I am not able to decide between the two syntaxes, so this remains an open issue.

Function type

In Java, return type is declared before parameter type, I don't see why function type should break that rule. So a function type is a return type followed by parameter types separated by comma and enclosed in parenthesis. This syntax is very similar to FCM one.

Update ask by Neal, grammar of function type:

  return_type '(' parameter_type_list? ')'

Example:

  f(2, |int x| x+2);
  ...
  static int f(int value, int(int) closure) {
    return closure.invoke(value);
  }
  
  g(|int x| |int y| x+y);
  ...
  static int g(int (int ()) closure) {
    return closure.invoke(2).invoke(3);
  }

  int (char[]) throws IOException read =
    reader#read(char[]);

  int lengthSum=sum(|String s| s.length(), "toto", "tutu");
  ...
  static <V> int sum(int (V) f, V... values) {
    int sum=0;
    for(V value:values) {
      sum+=f.invoke(value);
    }
    return sum;
  }

Closure block

A closure block is a block of instructions that can be passed to a method in order to perform control abstraction.
A closure block is declared like this:

  expr = method_call closure_parameters? block_body

Example:

   Reader reader=...
   with(reader) {
     ...
   }
   ...
   public static void with(Closeable closeable) void f() {
     try {
       f.invoke();
     } finally {
       reader.close();
     }
   }

This syntax declares the closure block type after the method parameters (like in Scala).

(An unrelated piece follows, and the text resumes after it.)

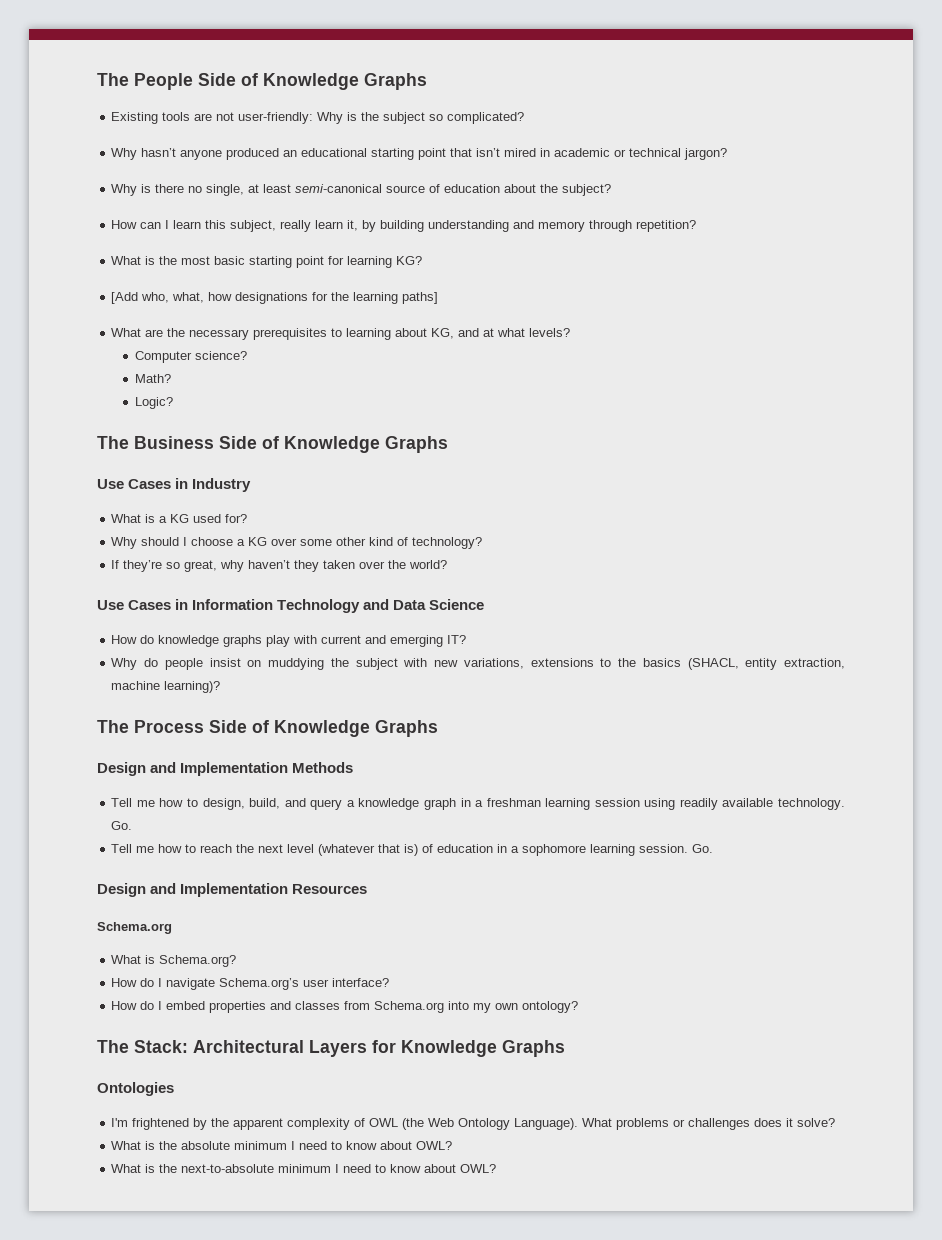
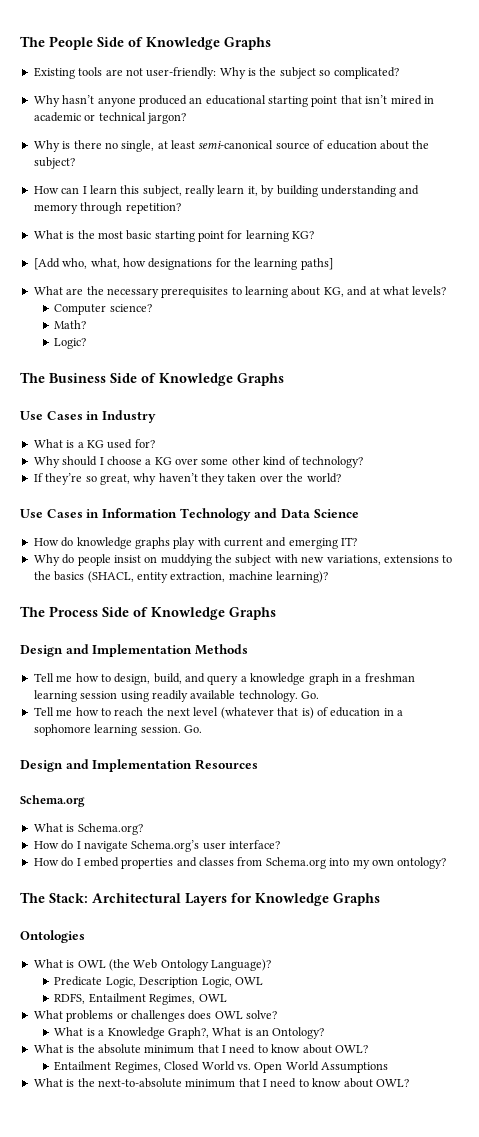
[111,1118,579,1130] I'm frightened by the apparent complexity of OWL (the Web Ontology Language). -> [33,959,271,971] [54,976,263,988] [54,993,227,1005] What is OWL (the Web Ontology Language)? // Predicate Logic, Description Logic, OWL // RDFS, Entailment Regimes, OWL //
[786,1118,794,1127] it -> [214,1011,243,1019] OWL
(836, 1122) none -> [54,1027,325,1039] // What is a Knowledge Graph?, What is an Ontology?
[291,1141,453,1150] I need to know about OWL? -> [197,1044,368,1054] [54,1061,389,1073] that I need to know about OWL? // Entailment Regimes, Closed World vs. Open World Assumptions
(332, 1168) none -> [238,1078,260,1087] that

The syntax has to be different from a method that takes a function type as parameter because

  • closure block let you use return, break, continue.
  • a method that takes a function block performs exception transparency transparently.
  • a closure block type is not a real type, it cannot appear somewhere else.
A little more formally, methods that take a closure block are declared like that:

  method = method_decl closure_block_decl* method_body

  closure_block_decl = name '(' parameters ')'

Closure block return type is always 'void', so the syntax ommit it. The variable containing the closure block is not useable as left value.
Examples

  static void forEach(int... nums) block(int) {
    for (int n: nums) {
      block.invoke(n);
    }
  }
  ...
  int sum = 0;
  forEach(2,3,4) |int n| {
    sum += n;
  }
  ...
  static boolean hasNegativeValue(int... nums) {
    forEach(nums) |int n| {
      if (n<0)
        return true;
    }
    return false;
  }

I don't think a specific syntax for loop abstraction worth the need to learn a new syntax.

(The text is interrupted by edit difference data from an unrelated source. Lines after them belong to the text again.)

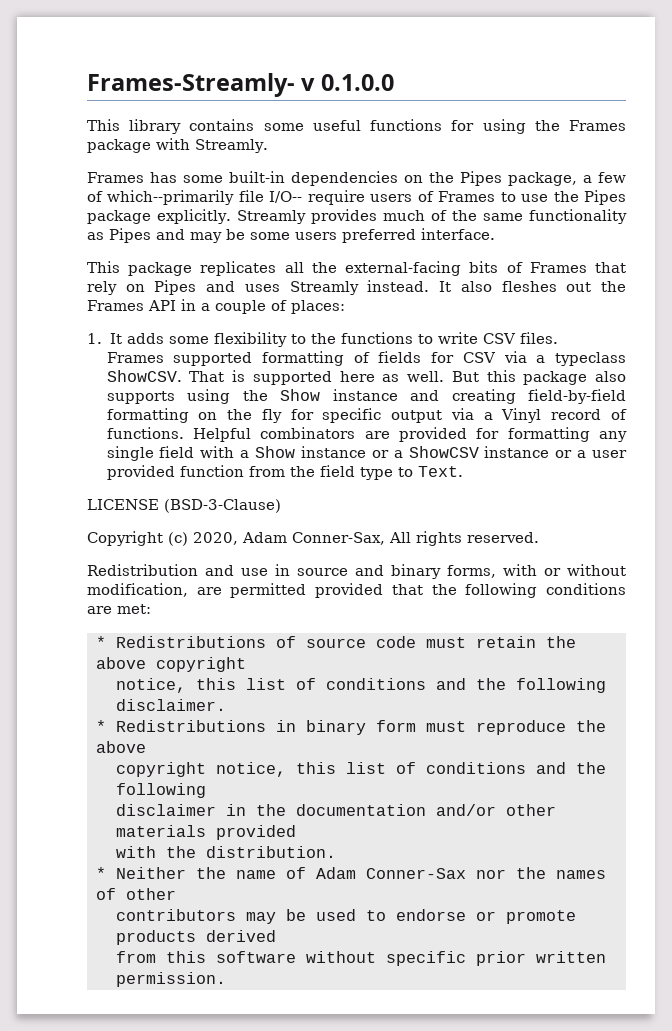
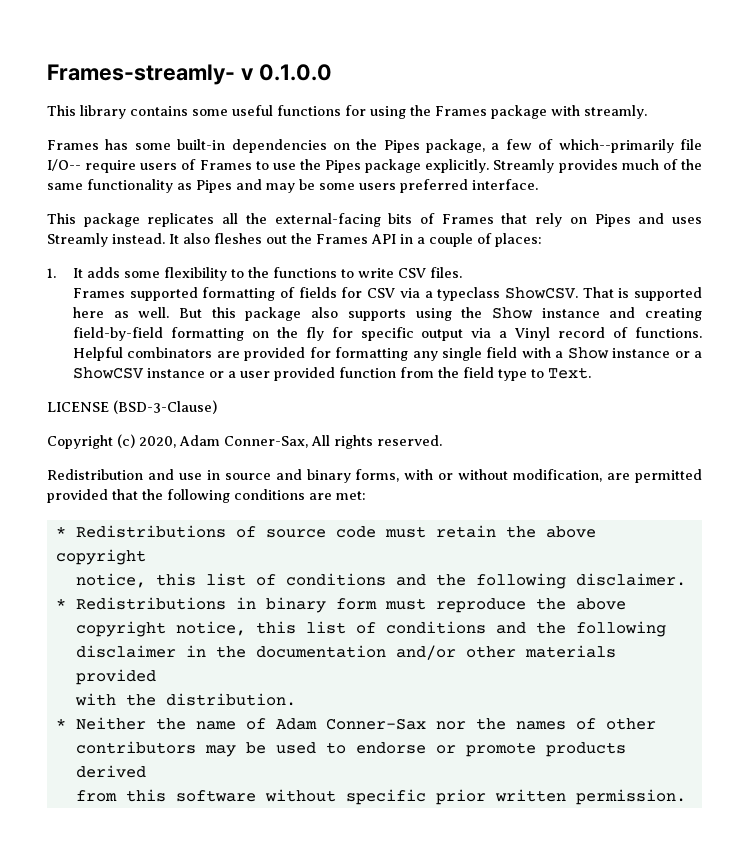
[87,73,295,97] Frames-Streamly- -> [47,64,235,85] Frames-streamly-
[195,139,268,153] Streamly. -> [584,105,647,119] streamly.

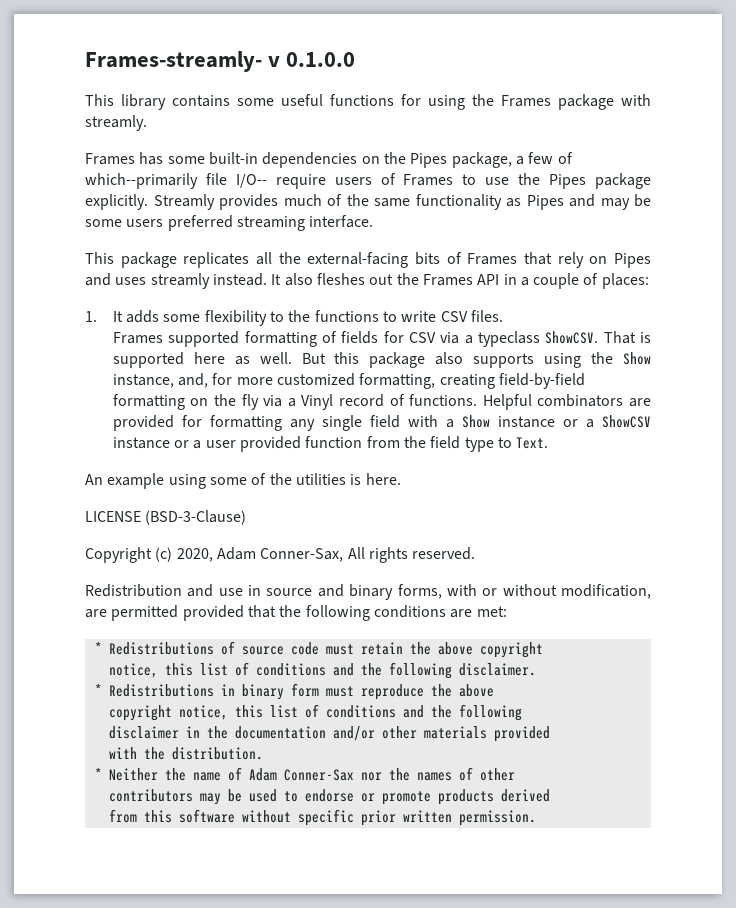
(468, 186) none -> [236,216,305,231] streaming
[47,233,108,247] Streamly -> [150,273,210,289] streamly
[541,307,636,318] instance and -> [112,373,436,389] instance, and, for more customized formatting,
[331,327,464,341] for specific output -> (259, 402) none
(592, 373) none -> [85,473,401,489] // An example using some of the utilities is here.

 void forEachEntry(Map<K,V> map) block(K,V) {
    for(Map.Entry<K,V> entry : map.entrySet()) {
        block.invoke(entry.getKey(), entry.getValue());
    }
}
...
Map<String, String> map =
forEachEntry(map.entrySet()) |String first, String second| {
  ...
}

Conversion between function type and block type

It's possible to pass a function type as argument of method that declares a closure block type. The opposite is not true because closure block can do non local transfer but you can use a cast.

  void invokeInEDT() closure() {
    void() f=closure;          // illegal conversion
    final void() f=((void())closure; // ok

    EventQueue.invokeAndWait(new Runnable() {
      public void run() {
        f.invoke();
      }
    });
  }

This entry is already too long, so i stop here. I wait your comments.
Rémi



Source of BGGA prototype available

Posted by forax on July 05, 2008 at 03:37 AM | Permalink | Comments (3)

After being frozen more than 3 months, the BGGA closure dev is resumed, the sources of the BGGA prototype have been pushed 3 hours ago by Neal Gafter.
The sources are available in the closure workspace: http://hg.openjdk.java.net/closures/closures/langtools/ .

Troll: I think it's time to reconsider the syntax to be less alien or from mars.